Your goal:
Restate each record below word for word, skipping images.
** Opening Data extracts block **
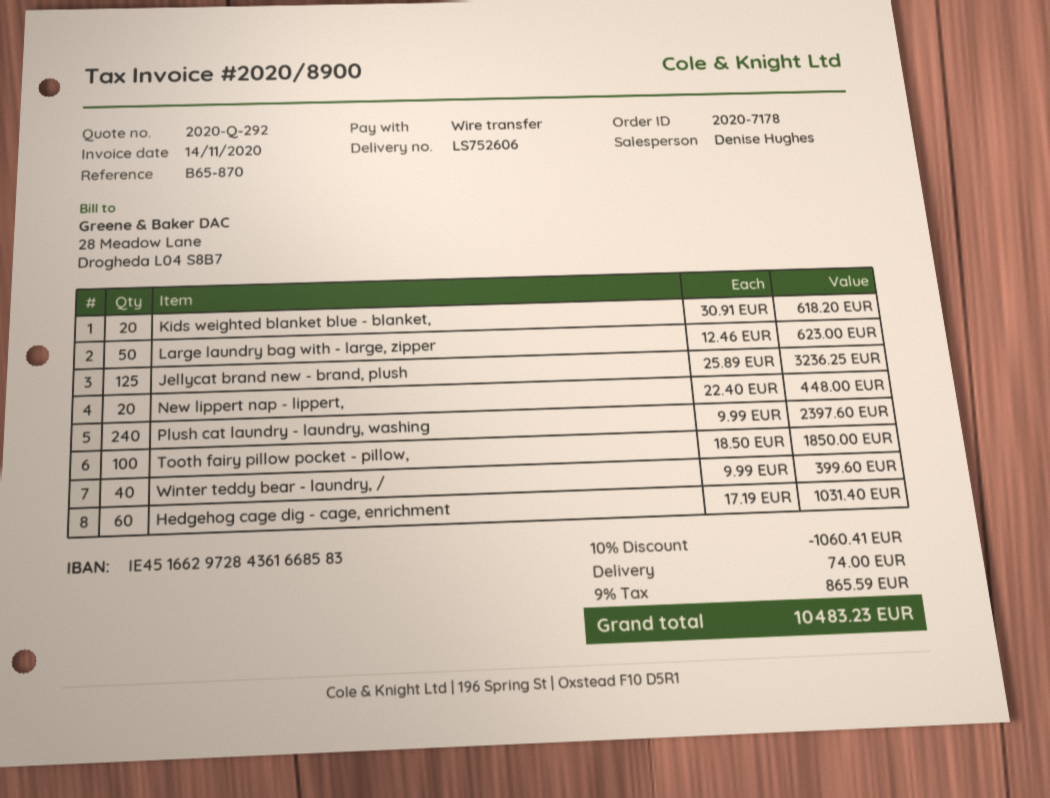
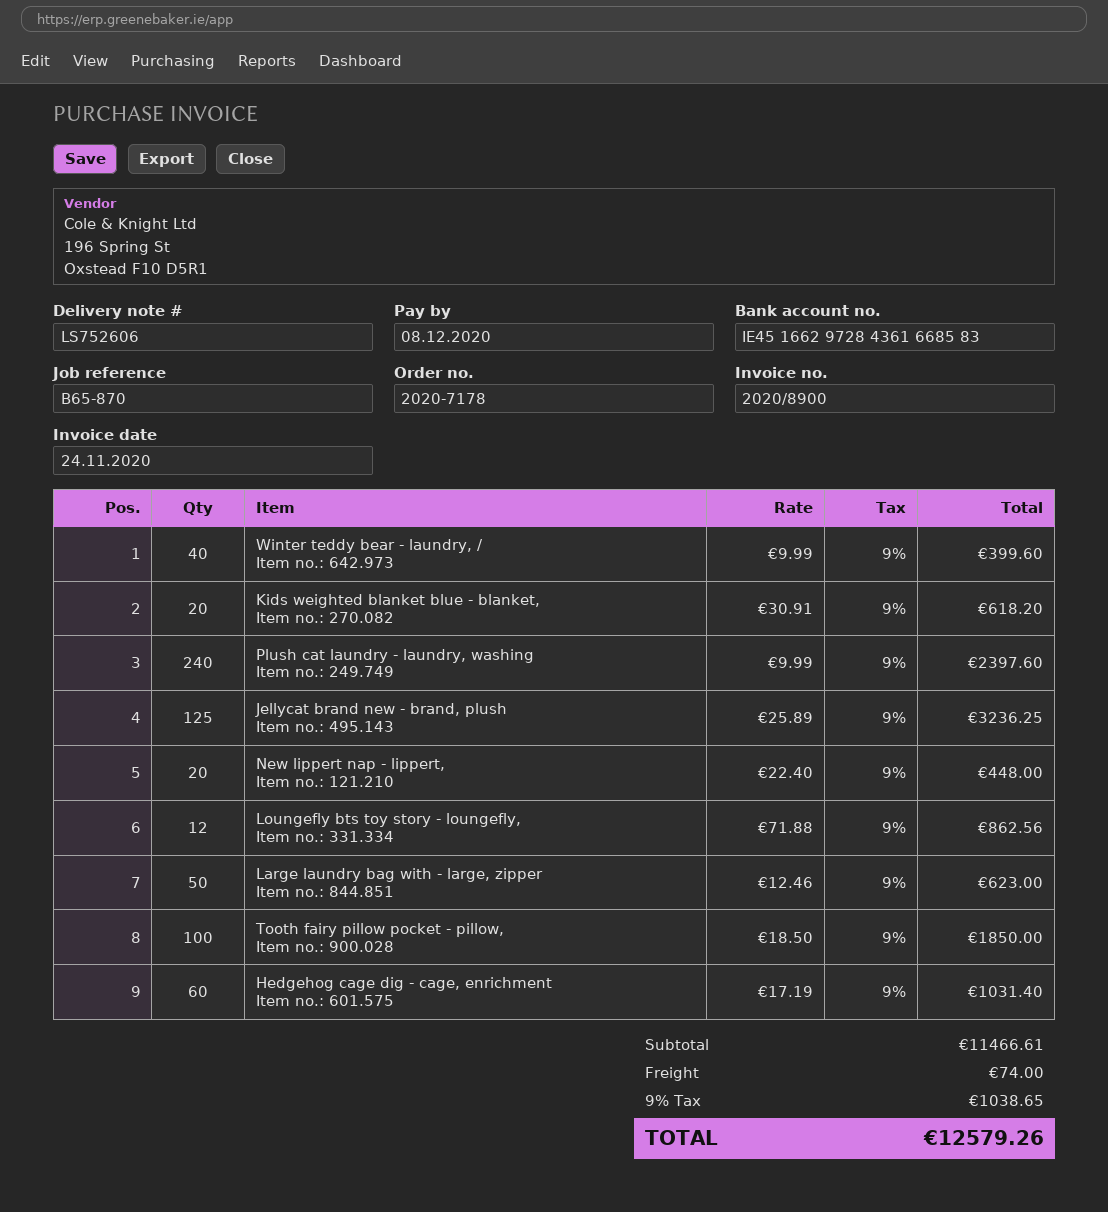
invoice date: 2020-11-14 -> 2020-11-24
Loungefly bts toy story - loungefly,: none -> 12 x 71.88 = 862.56
discount: 10% = 1060.41 -> none
tax: 9% = 865.59 -> 9% = 1038.65
total: 10483.23 -> 12579.26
** Closing Data extracts block **
Solution for this task:
invoice date: 2020-11-14 -> 2020-11-24
Loungefly bts toy story - loungefly,: none -> 12 x 71.88 = 862.56
discount: 10% = 1060.41 -> none
tax: 9% = 865.59 -> 9% = 1038.65
total: 10483.23 -> 12579.26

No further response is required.